According to the OMERACT group, synovitis is an area in the synovial compartment that shows above-normal enhancement after gadolinium contrast administration of a thickness greater than the width of the normal synovium. Erosions are sharply delineated bone lesions that are located at the joint margins.[3]

The RAMRIS system has been shown to be a useful, sensitive tool for the evaluation of therapy response in RA. Rheumatoid Arthritis Magnetic Resonance Imaging Score criteria use a sum-score of 23 joint sites of the hand, comprising metacarpophalangeal (MCP) joints two–five, carpo-metacarpophalangeal (CMC) joints one–five, intercarpal joints, radiocarpal joints and radioulnar joints; yielding the sum of individual joints subscore for synovitis, BME and erosions.[18]

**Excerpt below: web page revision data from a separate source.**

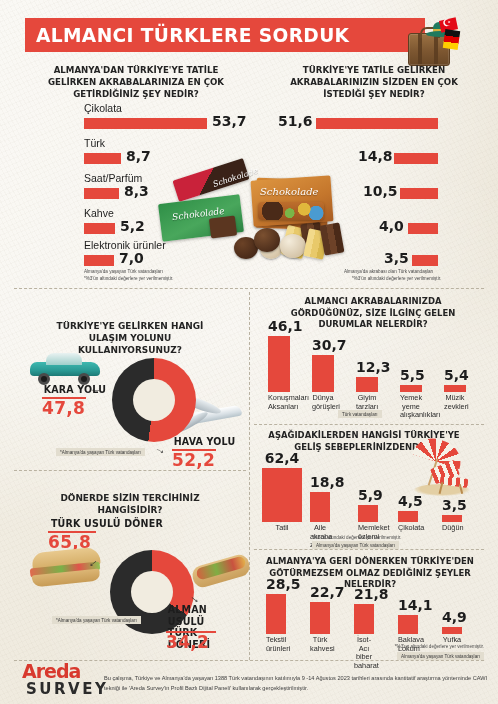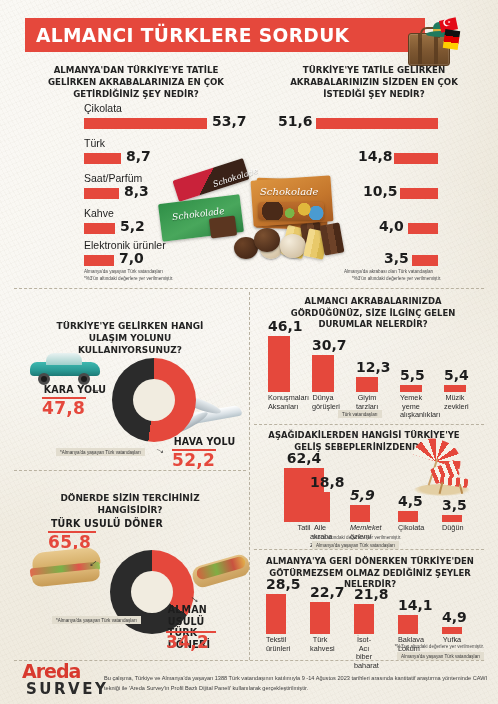--- a/index.html
+++ b/index.html
@@ -459,31 +459,31 @@
       </div>
     </div>
 
     <div class="note-box" style="left:338px;top:410px;">Türk vatandaşları</div>
   </div>
 
   <div>
     <div class="qtitle" style="left:262px;top:430px;width:204px;font-size:9px;">AŞAĞIDAKİLERDEN HANGİSİ TÜRKİYE'YE GELİŞ SEBEPLERİNİZDENDİR?</div>
 
     <div class="vchart" style="left:262px;top:462px;width:216px;height:60px;">
-      <div class="vcol" style="left:22px;width:40px;height:60px;">
+      <div class="vcol" style="left:0;width:40px;height:60px;">
         <div class="vbar" style="height:54px;"></div>
         <div class="vval" style="bottom:56px;">62,4</div>
         <div class="vcat">Tatil</div>
       </div>
       <div class="vcol" style="left:48px;width:20px;height:60px;">
         <div class="vbar" style="height:30px;"></div>
         <div class="vval" style="bottom:32px;">18,8</div>
         <div class="vcat">Aile akraba ziyareti</div>
       </div>
-      <div class="vcol" style="left:88px;width:20px;height:60px;font-style:italic;">
+      <div class="vcol" style="left:96px;width:20px;height:60px;">
         <div class="vbar" style="height:17px;"></div>
         <div class="vval" style="bottom:19px;">5,9</div>
         <div class="vcat">Memleket özlemi</div>
       </div>
       <div class="vcol" style="left:136px;width:20px;height:60px;">
         <div class="vbar" style="height:11px;"></div>
         <div class="vval" style="bottom:13px;">4,5</div>
         <div class="vcat">Çikolata</div>
       </div>
       <div class="vcol" style="left:180px;width:20px;height:60px;">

Schleich et al.[18] conducted a study in January 2015 to evaluate inflammation and joint destruction of the dominant hand in patients with RA, using the modified RAMRIS 5. This study was performed in Germany. Patients had MRI scans at baseline and also had follow-up scans performed accordingly. On both occasions, 23 joints of the hands and five joints of the hand, respectively, were scored, and a comparison study was performed. Assessment of the hands was performed using the RAMRIS and RAMRIS 5 simultaneously and graded according to bone oedema, erosions and synovitis. Joints used in RAMRIS 5 include MCP 2 and 3, capitate bone, triquetral bone and distal ulna for analysis of erosions and bone oedema. These are joints and bones that are commonly affected in RA.

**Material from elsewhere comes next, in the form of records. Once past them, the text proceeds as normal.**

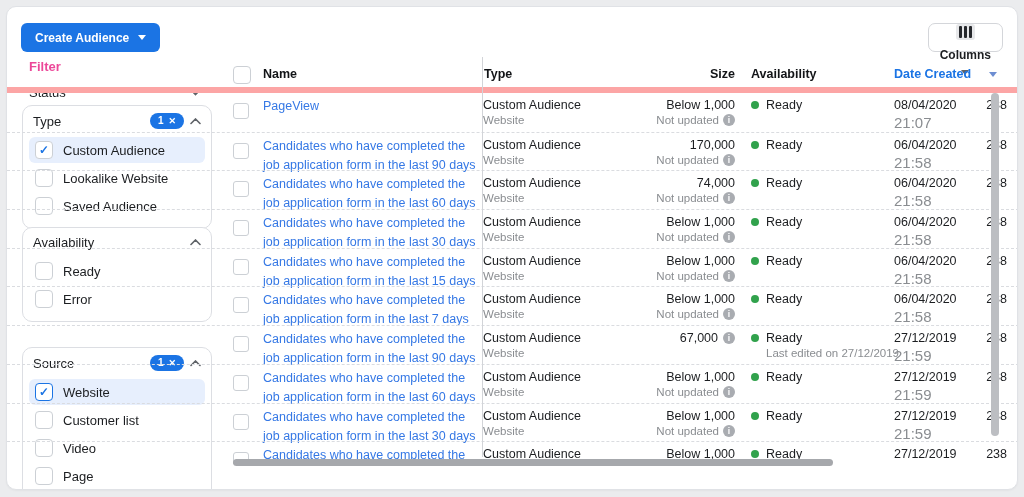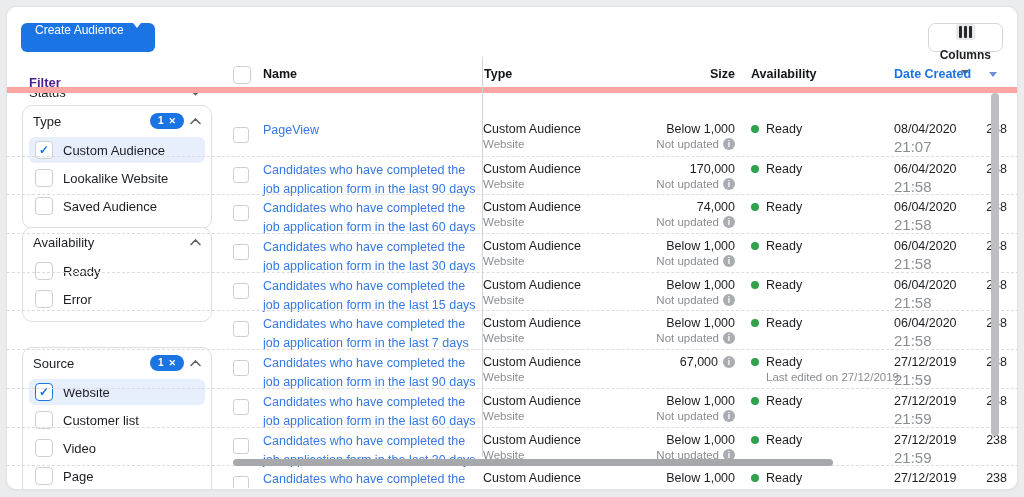--- a/index.html
+++ b/index.html
@@ -14,43 +14,43 @@
   .card {
     position:absolute; left:6px; top:6px; width:1012px; height:484px;
     background:#fff; border:1px solid #e0e2e6; border-radius:10px;
     box-shadow:0 1px 2px rgba(0,0,0,.04);
     overflow:hidden;
   }
 
   
   .btn-create {
     position:absolute; left:14px; top:16px; height:29px;
-    display:inline-flex; gap:9px;
+    display:inline-flex; align-items:center; gap:9px;
     background:#1b74e4; color:#fff; border:none; border-radius:6px;
-    padding:0 14px; font-size:12px; font-weight:400; cursor:pointer;
+    padding:0 14px; font-size:12px; font-weight:700; cursor:pointer;
     font-family:inherit;
   }
   .btn-columns {
     position:absolute; right:14px; top:16px; height:29px;
     display:inline-flex; align-items:center; gap:8px;
     background:#fff; border:1px solid #d4d6da; border-radius:7px;
     padding:0 11px; font-size:12px; font-weight:700; color:#1c1e21;
     cursor:pointer; font-family:inherit;flex-direction:column;
   }
   .columns-icon { display:inline-flex; gap:2px; background:#e7e8ea; border-radius:3px; padding:2px 3px; }
   .columns-icon i { display:block; width:3px; height:12px; background:#26282c; border-radius:1px; }
   .caret-down {
     display:inline-block; width:0; height:0;
     border-left:4px solid transparent; border-right:4px solid transparent;
     border-top:5px solid currentColor;
   }
   .btn-columns .caret-down { color:#5f6368; }
 
   
-  .filter-title { position:absolute; left:22px; top:52px; font-size:13px; font-weight:700; color:#4c1d95;margin-top:16px; }
+  .filter-title { position:absolute; left:22px; top:52px; font-size:13px; font-weight:700; color:#ec4899; }
   .status-row {
     position:absolute; left:22px; top:78px; width:172px;
     display:flex; align-items:center; justify-content:space-between;
     font-size:13px; color:#1c1e21; cursor:pointer;
   }
   .chev { color:#5f6368; flex:0 0 auto; }
   .fsection {
     position:absolute; left:15px; width:190px;
     border:1px solid #dcdee3; border-radius:10px; background:#fff;
     padding-bottom:7px; overflow:hidden;
@@ -87,21 +87,21 @@
   .thead { position:absolute; left:0; top:50px; width:1012px; height:36px; border-bottom:6px solid #fca5a5; }
   .thead .h { position:absolute; top:10px; font-size:12.5px; font-weight:700; color:#121417; }
   .h-name { left:256px; }
   .h-type { left:477px; }
   .h-size { right:284px; }
   .h-avail { left:744px; }
   .h-date { left:887px; color:#1b74e4 !important; display:flex; align-items:center; gap:18px; cursor:pointer; }
   .h-date .caret-down { color:#6d8ed2; }
   .th-cb { position:absolute; left:226px; top:9px; }
 
-  .rows { position:absolute; left:0; top:86px; width:1012px; height:371px; overflow:hidden;margin-top:24px; }
+  .rows { position:absolute; left:0; top:86px; width:1012px; height:371px; overflow:hidden; }
   .trow { position:relative; height:38.7px; }
   .trow + .trow { border-top:1px dashed #dadce0; }
   .row-cb { position:absolute; left:226px; top:10px; width:16px; height:16px; border-radius:3px; }
   .c-name {
     position:absolute; left:256px; top:4px; width:216px;
     font-size:12.5px; line-height:19px; color:#3578e5; cursor:pointer;
   }
   .c-type { position:absolute; left:476px; top:5px; font-size:12.5px; color:#1c1e21; }
   .c-type-sub { position:absolute; left:476px; top:21px; font-size:11.5px; color:#8a8d91; }
   .c-size { position:absolute; right:284px; top:5px; font-size:12.5px; color:#1c1e21; white-space:nowrap; }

Schleich et al. found that RAMRIS 5 can be used in assessing inflammatory joint changes and therapy monitoring in patients affected with RA. Rheumatoid Arthritis Magnetic Resonance Imaging Score 5 has been found to be a time-and resource-saving technique and may have a role in routine clinical practice.[18]

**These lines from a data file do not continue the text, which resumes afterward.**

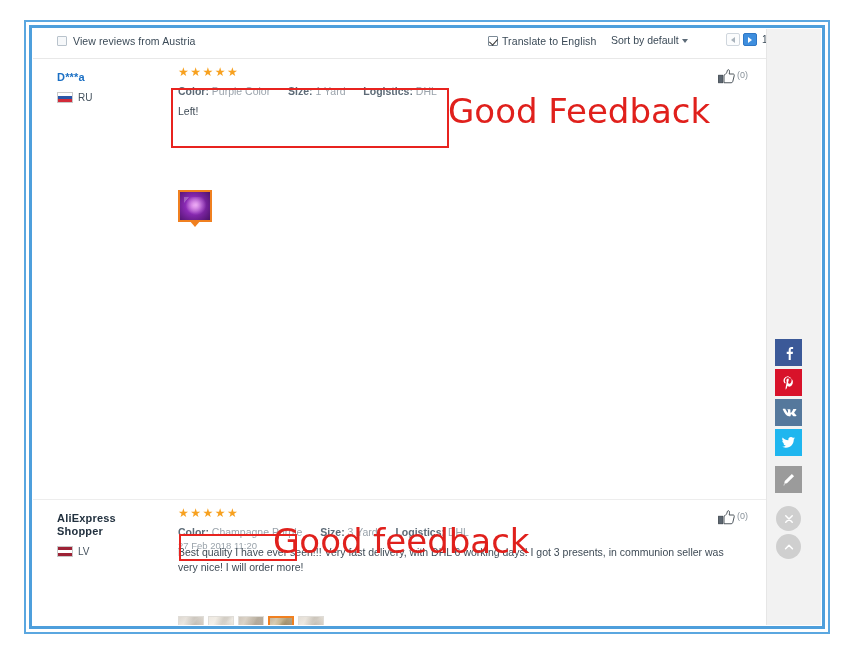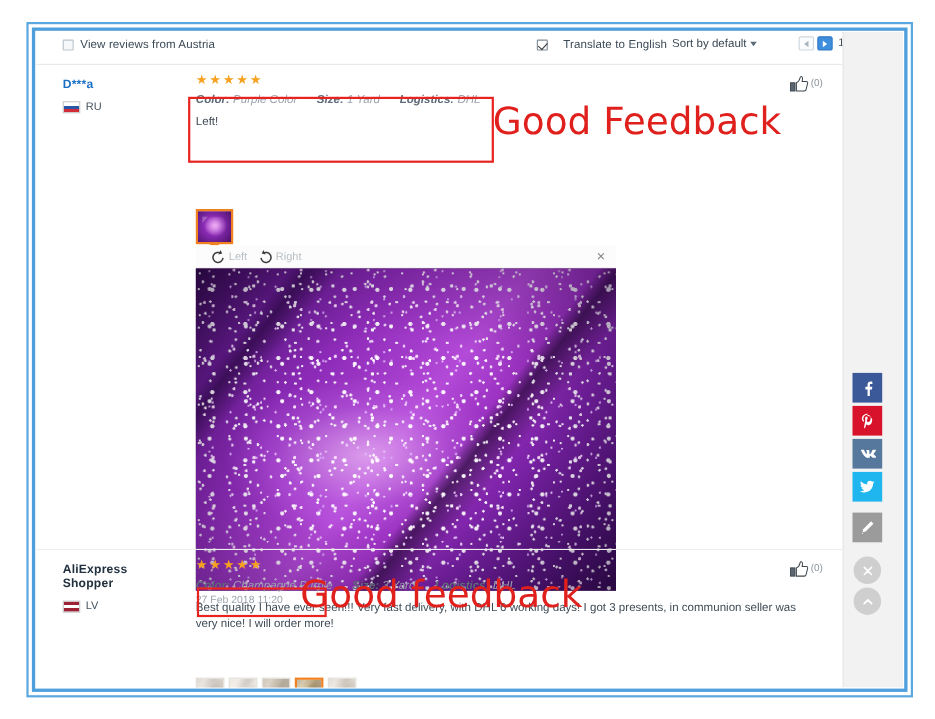--- a/index.html
+++ b/index.html
@@ -85,21 +85,21 @@
     transform: rotate(42deg);
   }
   .topbar-label {
     font-size: 10.5px;
     color: #3b4a57;
     white-space: nowrap;
     letter-spacing: .1px;
   }
   .translate-row {
     position: absolute; left: 455px; top: 6px;
-    display: flex; align-items: center; gap: 14px;
+    display: flex; align-items: center; gap: 4px;
   }
   .sort-row {
     position: absolute; left: 578px; top: 5px;
     font-size: 10.5px; color: #3b4a57;
     white-space: nowrap;
   }
   .caret {
     display: inline-block;
     margin-left: 3px;
     border-left: 3.2px solid transparent;
@@ -170,21 +170,20 @@
   .cc { font-size: 10px; color: #45525e; }
 
   .rv-body { position: absolute; left: 145px; top: 6px; width: 560px; }
 
   .stars { color: #f7a120; font-size: 12px; letter-spacing: 1.5px; line-height: 15px; }
 
   .attrs {
     margin-top: 5px;
     font-size: 10.5px; color: #9aa3ab;
     white-space: nowrap;
-    font-style: italic;
   }
   .attrs b { color: #5d6b77; font-weight: bold; }
   .attrs .sep { display: inline-block; width: 12px; }
 
   .rv-text {
     margin-top: 7px;
     font-size: 10.5px; color: #3f4b56;
     line-height: 15px;
     max-width: 592px;
   }
@@ -463,45 +462,20 @@
           </svg>
           <span class="like-count">(0)</span>
         </div>
 
         <div class="thumbstrip-1">
           <div class="thumb-sel">
             <span class="thumb-pointer"></span>
           </div>
         </div>
 
-        <div class="viewer">
-          <div class="viewer-bar">
-            <span class="rot">
-              <svg width="13" height="13" viewBox="0 0 16 16">
-                <path d="M13.2 9.2 A5.6 5.6 0 1 1 11 4.2" fill="none" stroke="#3f3f3f" stroke-width="1.7"></path>
-                <path d="M11.6 1.2 L11.6 5.4 L7.4 4.4 Z" fill="#3f3f3f" transform="rotate(-28 9.5 3.3)"></path>
-              </svg>
-              <span>Left</span>
-            </span>
-            <span class="rot">
-              <svg width="13" height="13" viewBox="0 0 16 16">
-                <path d="M2.8 9.2 A5.6 5.6 0 1 0 5 4.2" fill="none" stroke="#3f3f3f" stroke-width="1.7"></path>
-                <path d="M4.4 1.2 L4.4 5.4 L8.6 4.4 Z" fill="#3f3f3f" transform="rotate(28 6.5 3.3)"></path>
-              </svg>
-              <span>Right</span>
-            </span>
-            <span class="viewer-close">×</span>
-          </div>
-          <div class="viewer-img">
-            <div class="fab-base"></div>
-            <div class="fab-fold"></div>
-            <div class="fab-glit"></div>
-            <div class="fab-vig"></div>
-          </div>
-        </div>
 
         <div class="rv-date">27 Feb 2018 11:20</div>
       </div>
 
       <div class="review" id="review-2">
 
         <div class="rv-author">
           <div class="rv-name dark">AliExpress</div>
           <div class="rv-name dark">Shopper</div>
           <div class="rv-country">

Studies have shown both MRI and US to be highly sensitive in assessing the inflammation of joints.[19,20] US; however, cannot image for BME, a strong indicator of future bone damage and disease progression.[5] It may also fail to adequately assess some joint regions[11] and is extremely operator dependent but has the advantage of being cheaper and more readily available and easily allows for intervention such as US-guided intra-articular injections. Magnetic resonance imaging has the advantage of greater joint coverage and the detection of BME but is more expensive and less accessible in the resource-constrained environment. Magnetic resonance imaging, therefore, has an important role to play in early diagnosis of RA, and patients may then be followed up by US for monitoring and treatment response, provided an experienced operator is available. This would prove cheaper, safer and more accessible. However, if US is equivocal or cannot reach the region of interest, then MRI is advised.[21] Further research is needed to optimise the roles of these advanced imaging modalities in RA to provide cost-effective management of patients.[16]

Conclusion

Conventional radiography has been the gold standard for imaging in RA for a long time, but the sensitivity for structural damage in the diagnosis of RA is low and disease activity cannot be assessed. Despite these limitations, it remains a useful modality in routine clinical management of patients with RA. US and MRI (especially contrast-enhanced MRI) are rapidly becoming the imaging examinations of choice for the detection of early disease in patients because of increased sensitivity. Newer imaging applications are useful to diagnose and monitor disease progression in RA in routine clinical practice. In resource-poor countries, these applications could potentially assist earlier diagnosis, when patients are more likely to respond to conventional therapies and could also help stratify subgroups of patients most likely to respond to expensive biologic therapies.